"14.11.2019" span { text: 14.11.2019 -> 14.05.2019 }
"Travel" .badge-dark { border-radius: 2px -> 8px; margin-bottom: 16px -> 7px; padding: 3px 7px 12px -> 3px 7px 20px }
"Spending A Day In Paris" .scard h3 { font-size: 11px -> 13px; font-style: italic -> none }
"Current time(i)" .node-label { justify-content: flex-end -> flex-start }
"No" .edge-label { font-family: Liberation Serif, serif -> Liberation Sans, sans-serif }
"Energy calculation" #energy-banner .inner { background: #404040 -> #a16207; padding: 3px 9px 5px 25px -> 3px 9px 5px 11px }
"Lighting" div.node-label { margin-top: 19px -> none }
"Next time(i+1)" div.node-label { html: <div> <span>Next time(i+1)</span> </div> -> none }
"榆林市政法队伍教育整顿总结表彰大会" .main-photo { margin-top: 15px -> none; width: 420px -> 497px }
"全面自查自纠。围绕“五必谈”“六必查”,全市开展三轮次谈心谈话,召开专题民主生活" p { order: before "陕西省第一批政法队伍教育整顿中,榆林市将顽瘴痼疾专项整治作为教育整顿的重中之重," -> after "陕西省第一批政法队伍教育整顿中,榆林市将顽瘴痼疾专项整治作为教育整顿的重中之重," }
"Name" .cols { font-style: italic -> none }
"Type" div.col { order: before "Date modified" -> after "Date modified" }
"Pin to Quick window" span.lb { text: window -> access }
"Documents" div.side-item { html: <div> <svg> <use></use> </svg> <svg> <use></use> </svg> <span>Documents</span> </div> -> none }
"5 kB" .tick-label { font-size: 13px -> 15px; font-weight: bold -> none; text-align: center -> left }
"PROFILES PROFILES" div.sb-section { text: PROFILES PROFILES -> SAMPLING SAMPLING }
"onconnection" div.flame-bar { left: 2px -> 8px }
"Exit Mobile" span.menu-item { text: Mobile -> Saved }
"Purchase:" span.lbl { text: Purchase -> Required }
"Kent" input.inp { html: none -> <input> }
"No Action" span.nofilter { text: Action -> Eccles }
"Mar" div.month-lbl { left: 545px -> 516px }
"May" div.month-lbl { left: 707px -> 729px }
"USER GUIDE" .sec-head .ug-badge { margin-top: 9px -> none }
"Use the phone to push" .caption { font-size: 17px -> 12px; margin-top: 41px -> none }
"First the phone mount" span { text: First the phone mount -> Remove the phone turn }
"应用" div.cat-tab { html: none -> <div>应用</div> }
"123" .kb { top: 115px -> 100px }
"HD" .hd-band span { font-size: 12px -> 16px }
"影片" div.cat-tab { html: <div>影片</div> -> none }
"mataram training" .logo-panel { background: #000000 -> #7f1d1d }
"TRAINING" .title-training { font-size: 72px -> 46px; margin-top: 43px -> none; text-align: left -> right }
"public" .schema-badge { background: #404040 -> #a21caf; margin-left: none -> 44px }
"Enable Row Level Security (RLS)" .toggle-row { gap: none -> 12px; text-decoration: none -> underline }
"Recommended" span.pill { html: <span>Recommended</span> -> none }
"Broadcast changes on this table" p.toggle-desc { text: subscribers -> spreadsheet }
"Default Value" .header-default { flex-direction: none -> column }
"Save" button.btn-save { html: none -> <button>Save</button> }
▬▬▬▬▬▬▬▬▬▬
DIRECTIONS: Reproduce verbatim the lines above, from the line with "text: First the" through the line with "background: #000000 ->".

ANSWER FOR THE TASK:
"First the phone mount" span { text: First the phone mount -> Remove the phone turn }
"应用" div.cat-tab { html: none -> <div>应用</div> }
"123" .kb { top: 115px -> 100px }
"HD" .hd-band span { font-size: 12px -> 16px }
"影片" div.cat-tab { html: <div>影片</div> -> none }
"mataram training" .logo-panel { background: #000000 -> #7f1d1d }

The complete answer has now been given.